Like other darlings of the “sharing economy,” “the gig economy,” or whatever neologism you favor, TaskRabbit has benefited from a labor market in which a lot of idle resources aren’t being allocated efficiently. TaskRabbit has collected a critical mass of mostly idle labor, added a layer of administration, and is now marketing this as a business resource. Its kin, from Airbnb in accommodation, to the many entrants in the ridesharing sector, to services built around everything from sharing toys to pets, have become an army of entrepreneurs taking on this reallocation task in a very soft market. It’s a market full of potential customers who need assistance, a place to stay, or a ride to the airport, and people holding those idle assets, such as an apartment, a car or their own time.

This newest tranche of web-driven companies are only the latest iteration of businesses that seek to make money off of other people’s “underexploited” assets. Much of Web 2.0 was built on companies putting up scaffolding, and users supplying a great deal of the valuable content. For example, Yelp succeeded in doing this with business reviews. Everyone has an opinion, and Yelp just provides a venue for these opinions. Likewise, everyone has pictures, and Flickr just gives us public photo albums. We all have friends, and Facebook just gave us a place to keep them close at hand. Users bring the goods, and Web 2.0 provided the shelves.

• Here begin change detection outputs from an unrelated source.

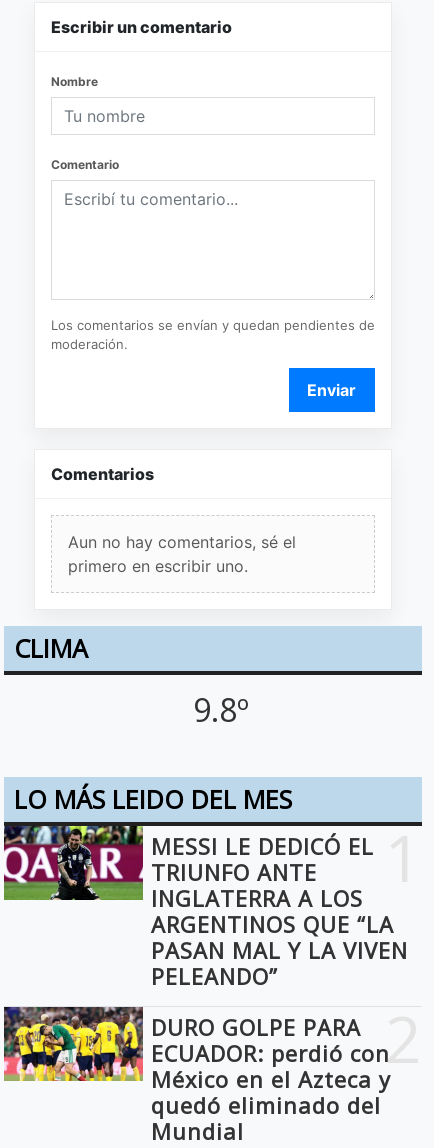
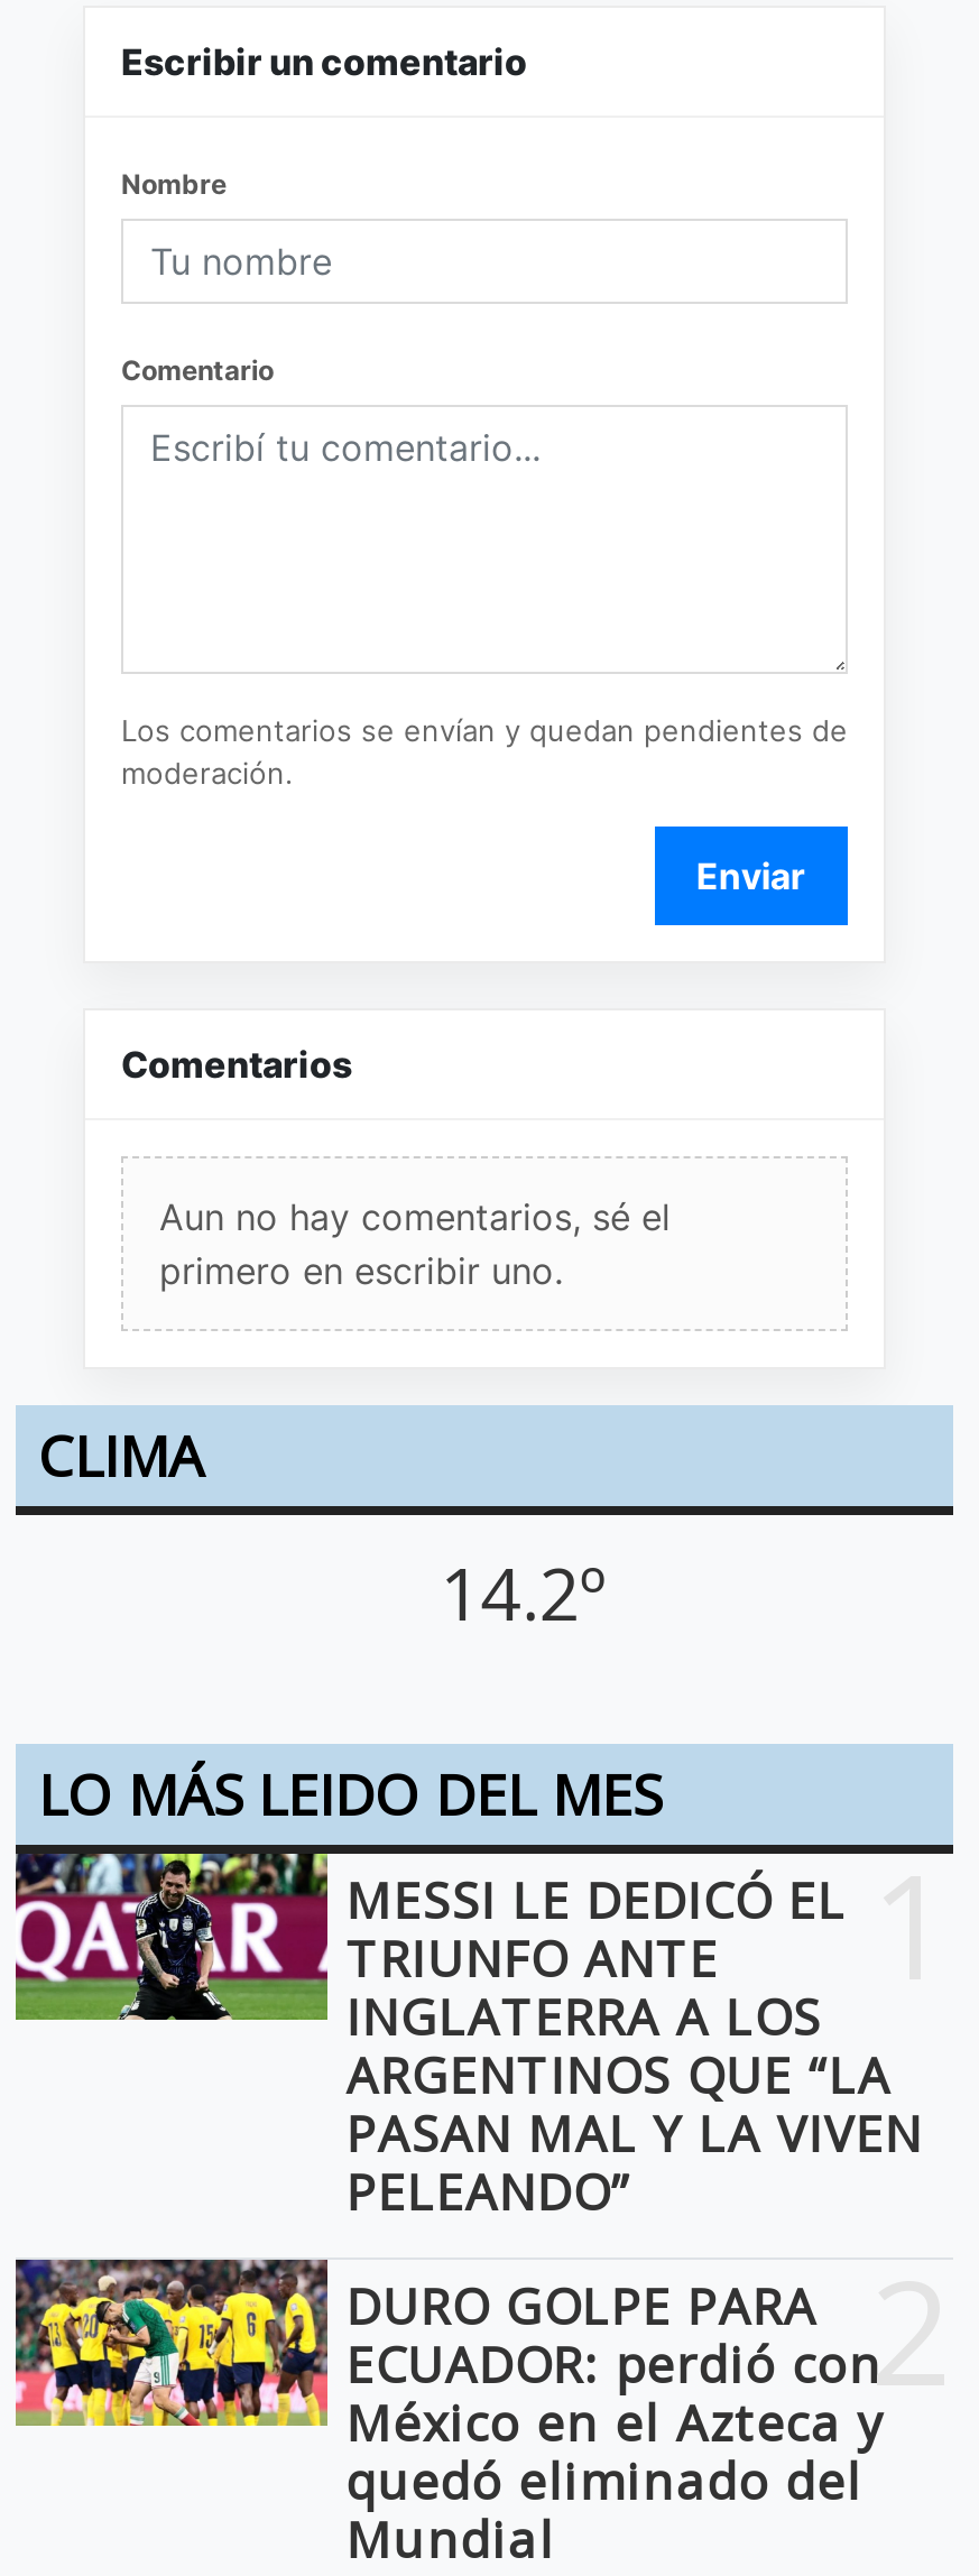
[193,688,249,731] 9.8º -> [440,1543,606,1640] 14.2º

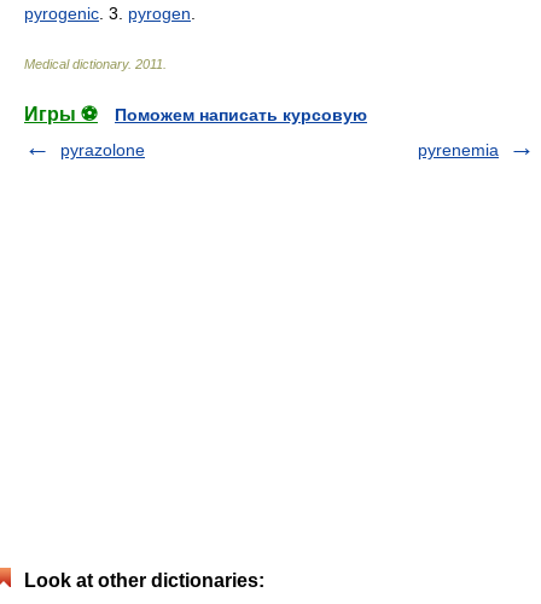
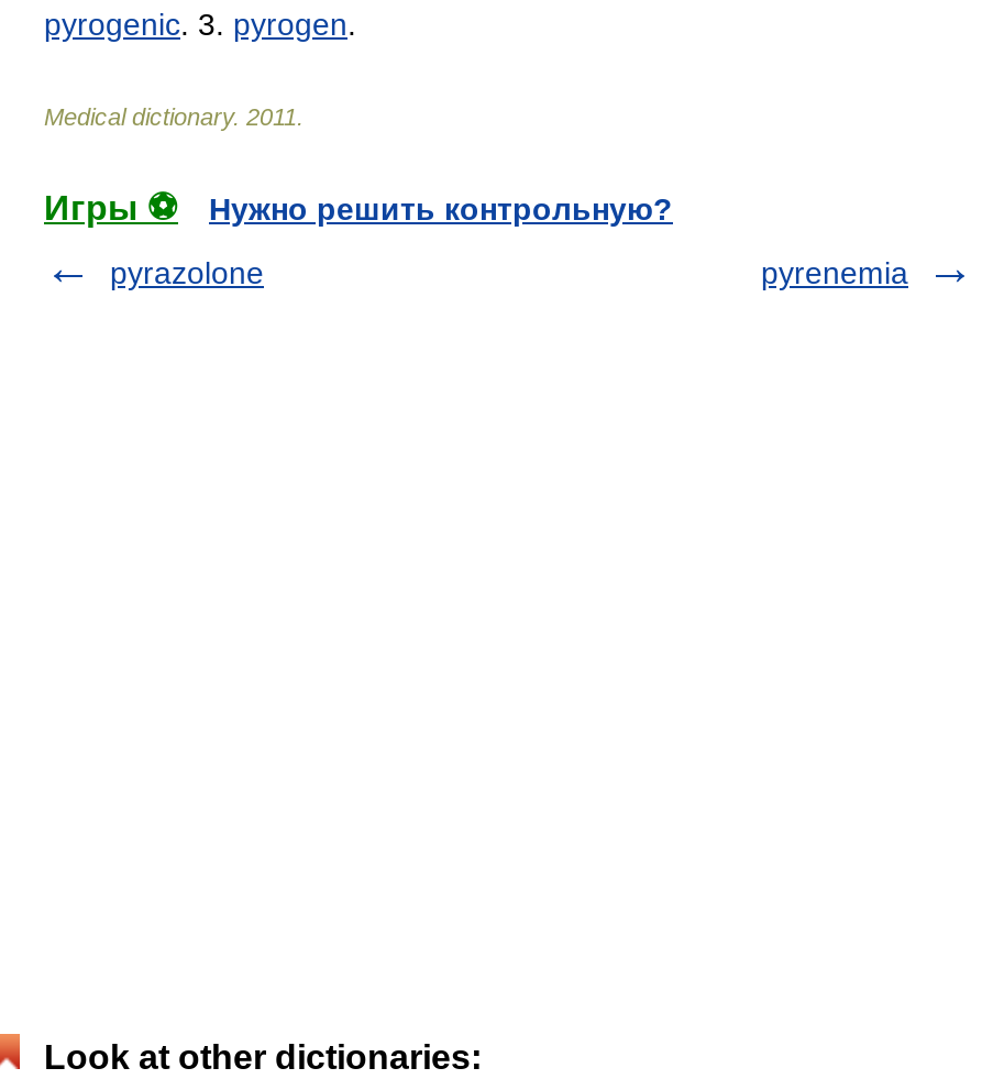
[115,105,367,124] Поможем написать курсовую -> [209,191,673,227] Нужно решить контрольную?

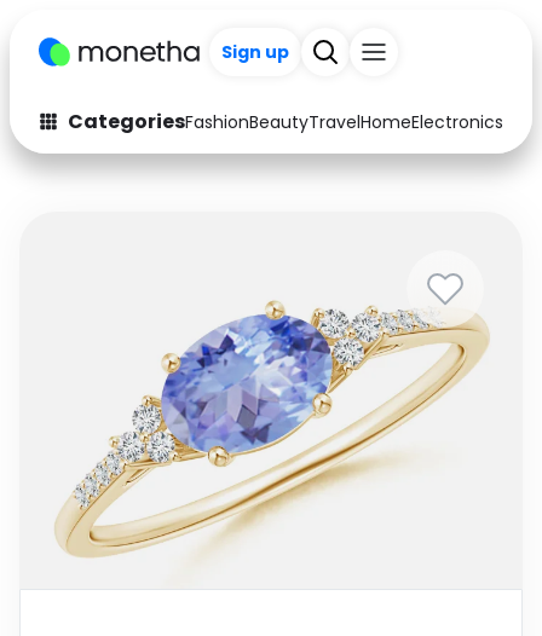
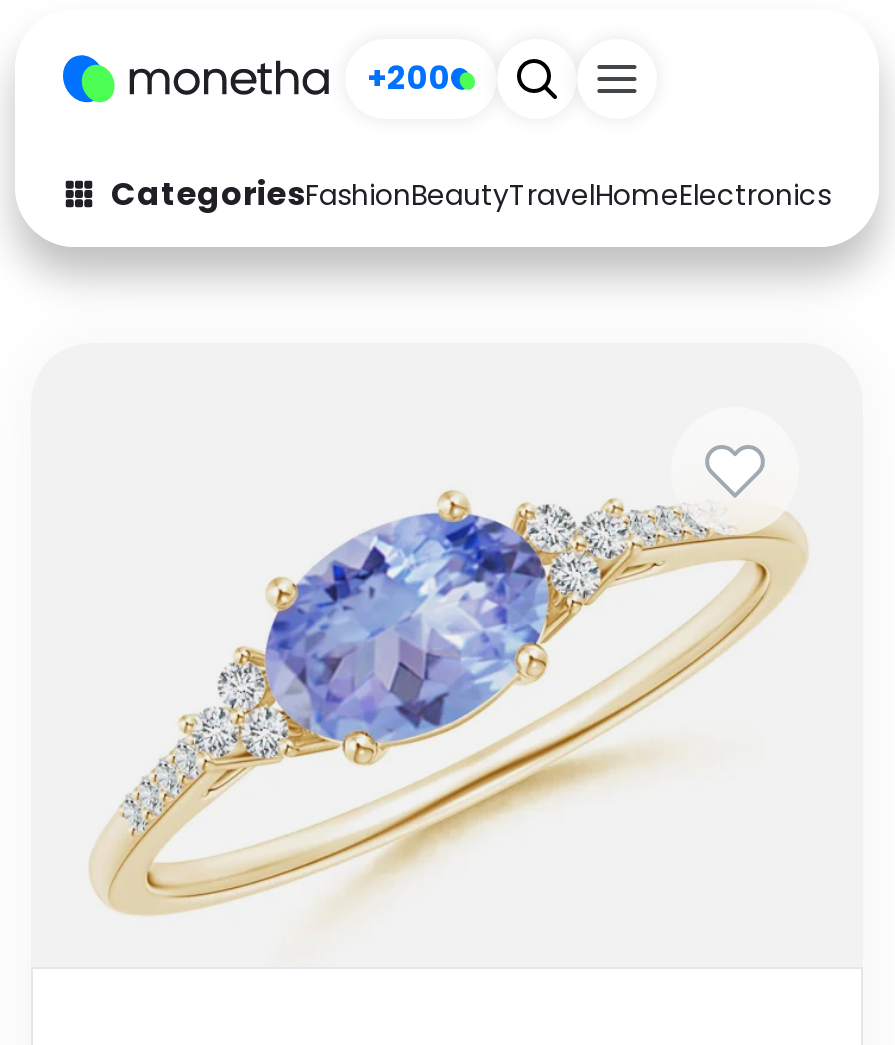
[221,40,289,64] Sign up -> [367,55,451,101] +200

Many people are in need of extra income in a down economy, with high unemployment, cuts to unemployment benefits, and expensive properties to maintain. Until the 1099s (a tax form used to report self-employment income) hit, or a user winds up on the wrong end of the sharing deal, it seems like a win-win situation.

Until recently, regulators have given these companies a little rope. Matching buyers and sellers in the form of classified ad services like Craigslist act like an offline flea market, and the law tends to turn a blind eye to flea markets, unless they also feature prostitutes alongside the bric-a-brac. User-generated reviews of businesses as featured on sites like Yelp are fine, so long as users voluntarily submit them, and the bad is posted along with the good. There is a certain amount of information arbitrage that regulators are happy with, so long as that information is gathered and sorted within norms.

But when “hosts” started ignoring real estate covenants or local laws to share their spare space for money, the powers that be have taken an interest. Car- and ride-sharing startups have also faced an increasingly uphill battle, running into transport-for-hire regulations meant to keep the taxi industry in line and fly-by-night operators out.  The response from sharing startups has largely been along the lines of “you old people don’t understand, the world is changing around you,” as if being part of sharing economy magically conveys special disruption status.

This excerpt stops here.